Blog: What we know: Holiday hoops edition

The South Carolina men's basketball team had more ups and downs this past week than Santa's toy bag. Instead of presents, however, the team mostly got lumps of coal in the form of an 18-point throttling by Manhattan, an embarrassing loss to USC Upstate and a nationally televised 26-point drubbing at the hands of Boise State.
Sandwiched in there, of course, was one major positive, an enormous and welcome gift in the form of a thoroughly impressive 78-71 win over Saint Mary's that will linger in the memory far longer than the pre-Christmas losses ever will.
The Gaels have an NCAA Tournament resume better than any in USC school history, and that's just in the past eight years alone. Since 2005, Saint Mary's has been to five NCAA Tournaments, advancing to the Sweet 16 in 2010. This year the Gaels were unbeaten at 9-0 and on the cusp of making the Top 25 when they faced a South Carolina team that outplayed them in nearly every phase of the game from start to finish.
So what do we know about this team? It can go deathly quiet on offense for long stretches of time and be maddeningly inconsistent on defense. It's youth and inexperience rear their heads nightly in a host of ways detrimental to playing winning basketball.
However, for as bad as the Gamecocks can look - and for me, the Upstate game stands out as a low point in terms of focus and effort - what is abundantly clear is that the upside for this group is huge. They haven't begun to play as well as they're going to be capable of playing, and we got a brief glimpse of that late Sunday night.
Sindarius Thornwell is a star in the making. He's on the right path and just needs to continue to do what he's doing. Ty Johnson has everything physically you want in an SEC point guard - size, toughness, skill. For him, it's about getting to the point where not only can he run Frank Martin's offense in his sleep, he trusts it. He needs to exude confidence in the system in order to get the most out of the other players. That's the job of any point guard anywhere. Right now, Johnson does not exude that. Too often exudes confusion and hesitation, which sets the tone for the younger guys looking to him in terms of their own confidence and effort.
When Johnson gets to the point where he's commanding the team, he's putting guys where they need to be and demanding excellence and effort from them, great things can and will happen. Michael Carrera was the best player on last year's team, and yet this season he's been on the bench more than anyone would have thought because of effort and commitment issues that have arisen internally away from public scrutiny. Only the coaches and Carrera know exactly what that's about, but like Johnson's and Thornwell's, it's an issue that is imminently correctable.

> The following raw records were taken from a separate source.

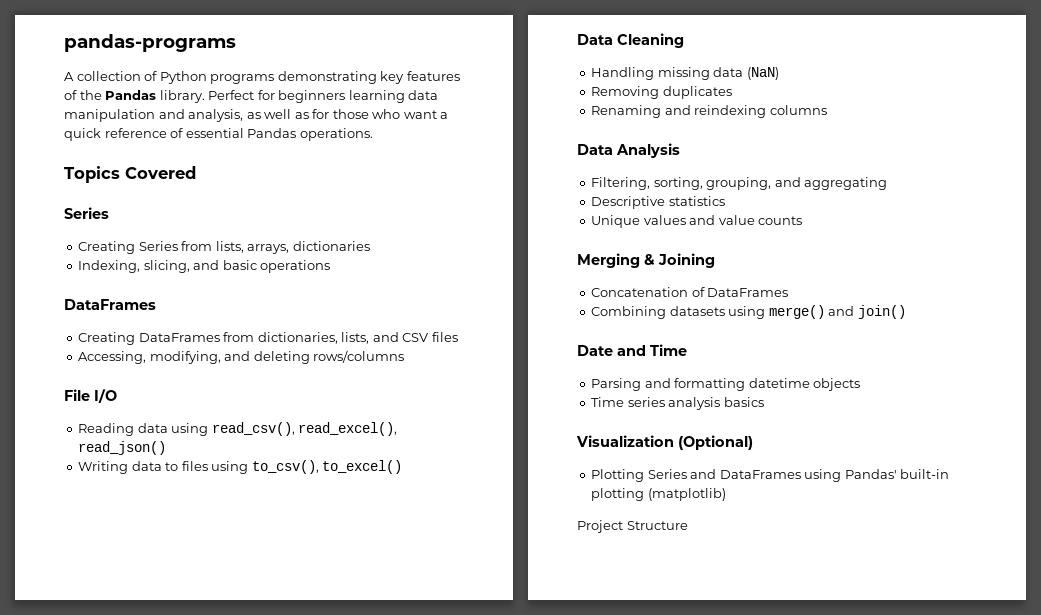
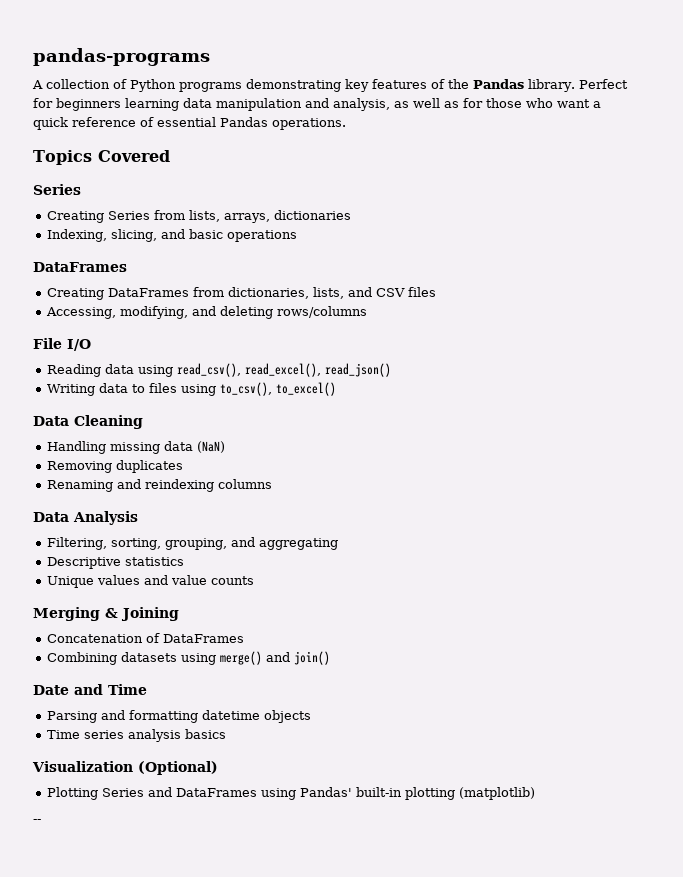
- Project Structure
+ --

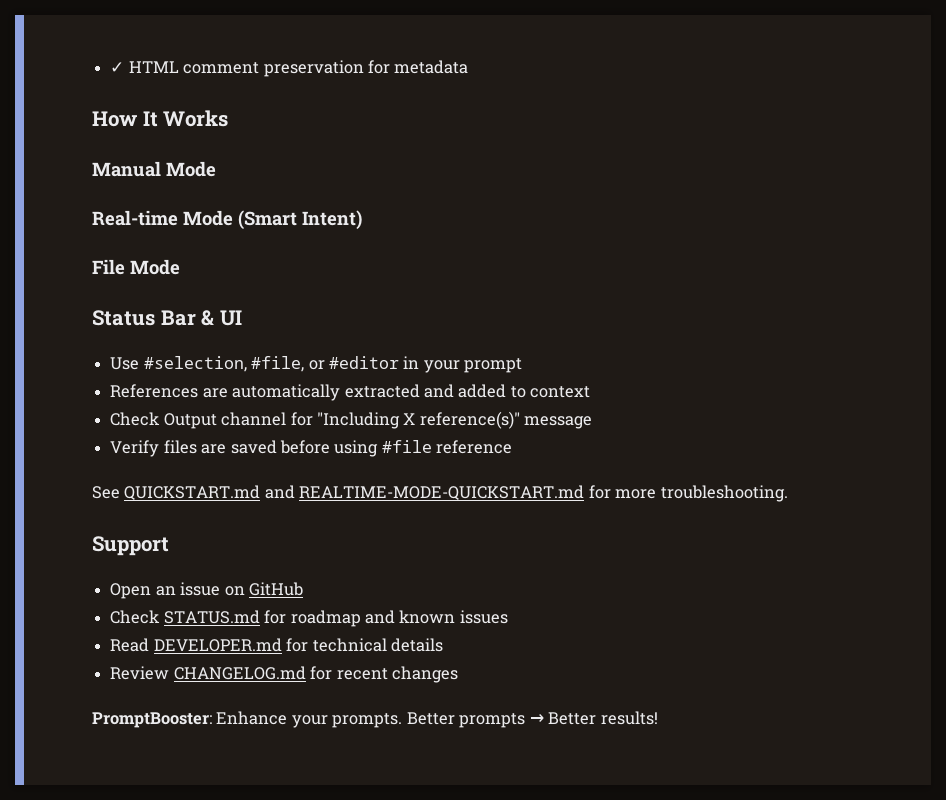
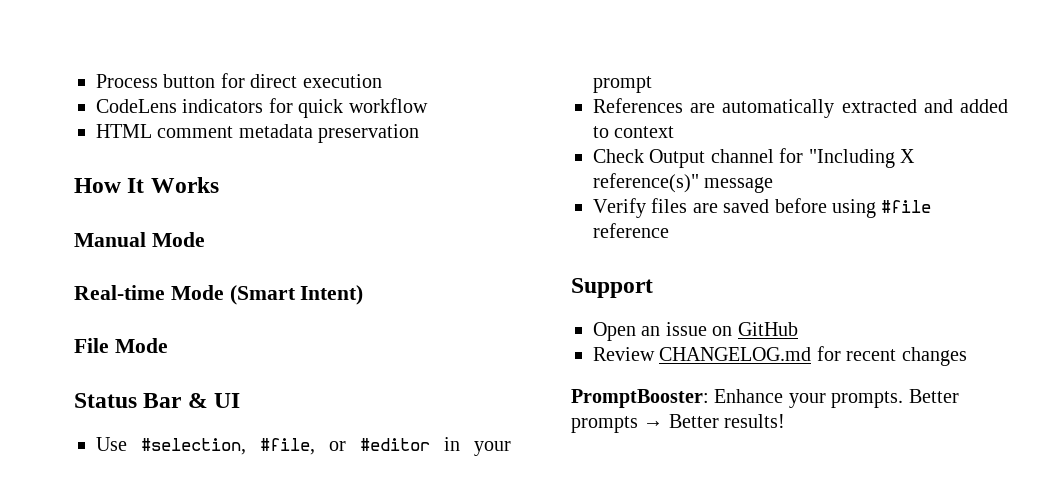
- ✓ HTML comment preservation for metadata
+ Process button for direct execution
+ CodeLens indicators for quick workflow
+ HTML comment metadata preservation
- See QUICKSTART.md and REALTIME-MODE-QUICKSTART.md for more troubleshooting.
- Check STATUS.md for roadmap and known issues
- Read DEVELOPER.md for technical details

Demetrius Henry is a freshman forward scoring and playing at a level higher than I'd have imagined seeing him play a rather timid form of ball this summer during the S.C. Pro Am. He's been a pleasant surprise with his shot-making and willingness to get his hands dirty, so he has an upside that also is huge and has tons of room to grow.
My gut feel on the two Lithuanians is that both are playing as well now as they're ever going to play. Laimonas Chatkevicius is good for the odd bump of a solid game if things fall his way - one thing about him is he doesn't miss too many of the easy shots and putbacks other Gamecocks seem to make a habit of - and Mindaugas Kacinas is a solid effort guy who, though undersized and weaker than most of the bigs he'll face, is good for a 7-10 point, 7-10 rebound performance most any night. Neither are long-term front-line solutions for a program looking to make it to and advance in the NCAA Tournament, but they were the best of what was available and are doing the best they can with what they have. Every great team needs role players, however, and that may be precisely what these two provide down the road.
So, despite the worst record (3-6) in the SEC, the chance of this team getting hot late is significant - I'd even go so far as to say that it's likely, which is why you don't see Martin losing his cool right now. Whereas last year's team had nowhere to go but down once conference play started, the opposite is true of this group, and experience and confidence will be the two most-important factors in fueling the growth of a program that is unquestionable on the rise.